Stephanie Menders | Managing Editor
Photos by Kitty Williams | Secretary
Salve Regina hosted its first ever TEDx program Saturday, March 25th to a sold-out crowd in Distefano Lecture Hall. The program, attended by students, faculty, administration, and community members, included 11 guest speakers.
TEDx programs use the format of classic TED conferences but are locally organized. Topics covered in Salve’s event ranged from mental health in Yoga to international laws and African conflict. The theme of the event was, “Growing Ideas.”
Araz Khajarian, a Junior Global Studies major with minors in Business Administration and Women, Gender, and Sexuality Studies, led the event planning committee. Khajarian helped organize the first TEDx talk in Syria, her home country, but left before she could see it come to fruition.
Khajarian began planning this event in the summer of 2016 and formed a student committee in the fall semester. “This last week was the most stressful,” she says, “but the most fruitful.”
Khajarian says that it was important to her that she include a diverse array of speakers. Two speakers from the U.N. and a Salve faculty member were invited to speak, and the remaining speakers were selected through an application process.
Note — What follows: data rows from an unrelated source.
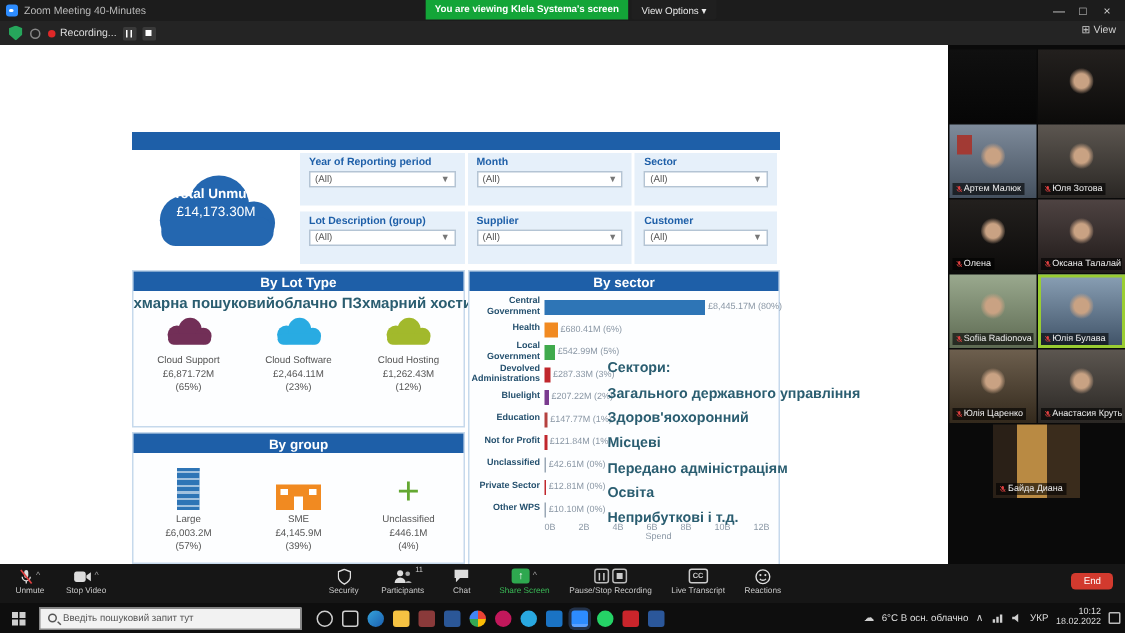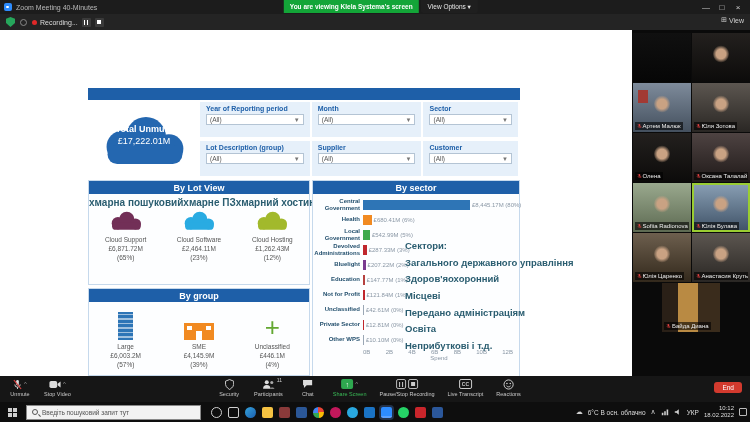"£17,222.01M" div.l2 { text: £17,222.01M -> £14,173.30M }
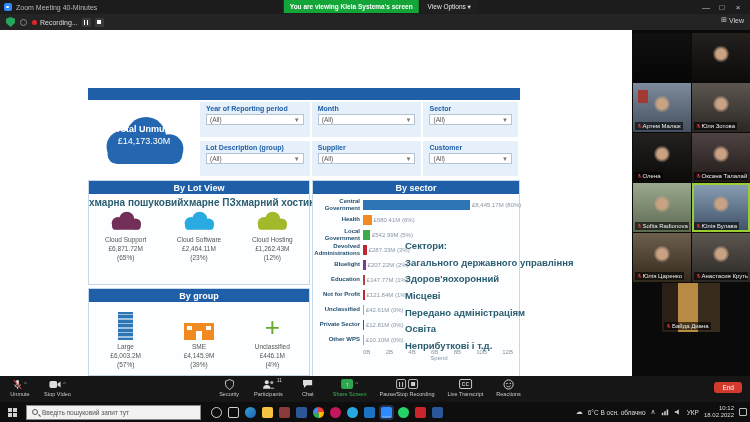"By Lot View" div.phead { text: View -> Type }
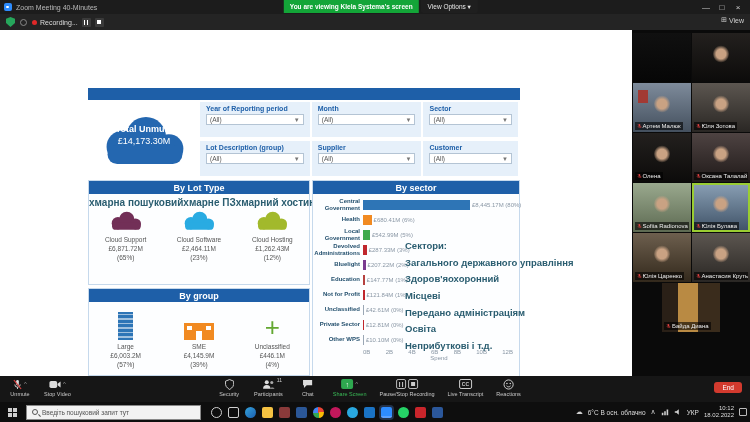"хмарне ПЗ" span { text: хмарне -> облачно }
Junior Alexis Jankowski, who majors in Psychology with minors in Neuroscience and Women, Gender, and Sexuality studies, agrees that diversity in ideas was a crucial component in planning the event. “We often feel that we are in our own little Salve bubble, but really we need to reach out of that,” she says, “this is a great way to do that.”
Jankowski, who worked on the marketing committee and co-hosted the event, says she and the team spent a great amount of time doing community outreach. “Having events like this helps us to build a relationship with the Newport community, and when people come together to build relationships really only good things can happen,” she says.
Garrett Rupe, a senior Business Administration major, co-hosted the event with Jankowski and assisted in obtaining sponsorships and donations from Newport based companies and restaurants. Rupe says working with the TEDx team has been “a great honor.”
“It was really awesome to see everything come together in these last 12 hours,” Rupe says. “Just to be able to look out into the lobby and see people excited in response to the speakers is amazing.”
Rupe says that it’s important for the university to host events like this that are open to the public. He
and the rest of the team are already looking ahead to next year’s event. “We hope to be part of a bigger picture of sharing and spreading worthy ideas,” he says.
The rest of the team also did not hold back in giving credit to their leader, Khajarian. “I really give all of the credit to Araz,” says Rupe. “She has been so huge throughout all of this,” says Jankowski.
But Khajarian says she realizes that she could not have done it alone. “I really wouldn’t have been able to do anything without the team and Dr. Ducha Hang… and the offices on campus that helped,” she says,
Khajarian says that she is ultimately surprised by the community’s warm reception of the event. “I really didn’t see this coming,” she says of the crowd size. “This is more than anyone had seen coming.”